I always look forward to the filings and oral arguments by the plaintiffs — and winners — of the landmark litigation known as McCleary v. State of Washington.

The first reason is that I’ve always found them on the right side of the issue that our state constitution makes the state’s first obligation to provide for and pay for the education of all students.

That the arguments are presented so forcefully, even humorously, is the other reason policy nerds enjoy the writings and pleadings by Seattle attorney Thomas Ahearne. The Seattle attorney is clear, blunt and not above telling the members of the state Supreme Court what their job is.

“This court is not some meaningless bystander that watches the other branches violate the constitution and make excuses for why it can’t get involved and write an op-ed piece that says ‘Hey, guys, get around to complying someday,'” Ahearne told the court in June 2011.

But perhaps high expectations is why Ahearne’s most recent filing — a response to the state’s latest self-evaluation — is disappointing. Blame his client list — mostly school districts and teachers unions — more than Ahearne for a response that is long on rhetoric and a little casual with some history.

For instance, it attempts to counter the slogan of legislative Republicans — “Reform Before Revenue” — with the equally unhelpful “Revenue Before Reform.” To which the rational response is, can’t we do both at the same time?

And on teacher and staff salaries, Ahearne includes several quotes from the court’s decision, some attributed to previous studies, that the state has “consistently underfunded staff salaries and benefits” and that it provides “far short of the actual cost of recruiting and retaining competent teachers, administrators and staff.” More money, he argues, is needed to satisfy the court.

That, however, leaves out important context. King County Superior Court Judge John Erlick’s initial ruling in McCleary described the problem like this: “The consistent evidence was that school districts routinely supplement the state funding for teacher salaries and benefits in order to attract and retain quality teachers.”

A subsequent study commissioned by a work group on compensation concluded that the combined contribution of state funds and levy dollars makes teacher pay both adequate and competitive. Fringe benefits were termed “unusually generous.”

State open to criticism

The issue, therefore, isn’t adequacy of pay, as the plaintiffs’ filing suggests, but the source. To satisfy McCleary, more salary money needs to come from the state and less from local levies. And while Ahearne is correct that the Legislature did not add much state money for salaries, neither did it reduce amounts coming from special levies or do anything to reform a broken and inequitable local levy system.

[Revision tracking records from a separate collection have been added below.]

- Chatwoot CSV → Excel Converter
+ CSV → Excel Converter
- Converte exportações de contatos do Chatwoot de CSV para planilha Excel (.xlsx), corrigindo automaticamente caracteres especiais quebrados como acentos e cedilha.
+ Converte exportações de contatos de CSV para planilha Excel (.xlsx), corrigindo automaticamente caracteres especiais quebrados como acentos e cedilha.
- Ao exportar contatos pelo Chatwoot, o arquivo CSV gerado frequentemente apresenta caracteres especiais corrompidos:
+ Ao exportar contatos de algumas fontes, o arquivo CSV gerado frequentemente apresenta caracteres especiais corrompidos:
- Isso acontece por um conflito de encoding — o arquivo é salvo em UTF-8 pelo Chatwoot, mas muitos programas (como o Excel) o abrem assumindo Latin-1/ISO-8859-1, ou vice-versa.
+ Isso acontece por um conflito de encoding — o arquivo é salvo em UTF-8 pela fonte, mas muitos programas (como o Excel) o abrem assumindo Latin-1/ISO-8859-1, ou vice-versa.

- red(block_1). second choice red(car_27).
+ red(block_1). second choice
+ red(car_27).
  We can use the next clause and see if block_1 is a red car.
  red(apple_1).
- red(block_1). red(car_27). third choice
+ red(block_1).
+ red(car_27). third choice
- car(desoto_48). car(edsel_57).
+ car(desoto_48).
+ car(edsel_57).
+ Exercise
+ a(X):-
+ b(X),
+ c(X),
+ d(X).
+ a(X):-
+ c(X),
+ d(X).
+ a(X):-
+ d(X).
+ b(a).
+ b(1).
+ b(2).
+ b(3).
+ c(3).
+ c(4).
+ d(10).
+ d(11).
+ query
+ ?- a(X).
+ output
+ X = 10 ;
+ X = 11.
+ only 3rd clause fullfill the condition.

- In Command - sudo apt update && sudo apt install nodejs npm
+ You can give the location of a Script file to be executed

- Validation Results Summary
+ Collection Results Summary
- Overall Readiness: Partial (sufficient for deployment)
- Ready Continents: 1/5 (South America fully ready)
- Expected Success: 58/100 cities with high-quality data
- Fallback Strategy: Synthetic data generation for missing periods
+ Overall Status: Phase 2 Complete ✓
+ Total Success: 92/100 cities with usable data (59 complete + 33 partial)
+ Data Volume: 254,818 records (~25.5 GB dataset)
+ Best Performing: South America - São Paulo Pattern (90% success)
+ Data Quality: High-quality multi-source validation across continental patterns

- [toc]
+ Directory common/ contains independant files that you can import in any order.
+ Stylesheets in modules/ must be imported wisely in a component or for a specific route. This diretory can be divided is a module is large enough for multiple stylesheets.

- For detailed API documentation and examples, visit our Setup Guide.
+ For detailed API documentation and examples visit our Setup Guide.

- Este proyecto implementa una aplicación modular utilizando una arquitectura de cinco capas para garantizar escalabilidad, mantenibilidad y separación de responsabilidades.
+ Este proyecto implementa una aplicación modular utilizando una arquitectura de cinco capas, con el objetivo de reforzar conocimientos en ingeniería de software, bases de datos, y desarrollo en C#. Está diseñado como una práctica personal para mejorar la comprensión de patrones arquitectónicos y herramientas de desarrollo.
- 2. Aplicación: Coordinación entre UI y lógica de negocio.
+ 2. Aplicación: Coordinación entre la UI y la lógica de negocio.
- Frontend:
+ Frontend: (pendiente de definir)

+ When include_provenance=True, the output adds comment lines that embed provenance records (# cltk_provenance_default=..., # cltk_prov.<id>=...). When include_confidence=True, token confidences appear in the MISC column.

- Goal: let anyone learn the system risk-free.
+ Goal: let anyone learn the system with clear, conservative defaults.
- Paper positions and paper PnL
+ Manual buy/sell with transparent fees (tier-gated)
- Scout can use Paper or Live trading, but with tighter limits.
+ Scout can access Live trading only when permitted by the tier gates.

That dramatic failure of political courage by both the Legislature and Gov. Jay Inslee should have provided fertile ground for Ahearne and his clients. Rather than point it out, however, the plaintiffs left it out, perhaps to keep alive the fantasy that they will get full funding of salaries from the state without a corresponding reduction in the size of local levies.

The state left itself open for criticism — and perhaps a rebuke from the court — because its filing was so self-congratulatory due to the addition of $1 billion in public school funding. While that sounds like a lot, it is nowhere near where the state needs to be to meet the court’s demand for ample funding by 2018.

The state’s filing also ignored — again — the court’s repeated demand for a specific plan to show how it would meet that deadline. That did draw Ahearne’s fire, as it should. Ahearne is most forceful in concluding that it is time for the court to demand more of the governor and the Legislature and prepare sanctions if progress toward full funding by 2018 isn’t demonstrated.

“Each year of amply funded education delayed is a year of amply funded education forever lost,” he wrote.

The court will respond to both filings, most likely before the 2014 legislative session convenes.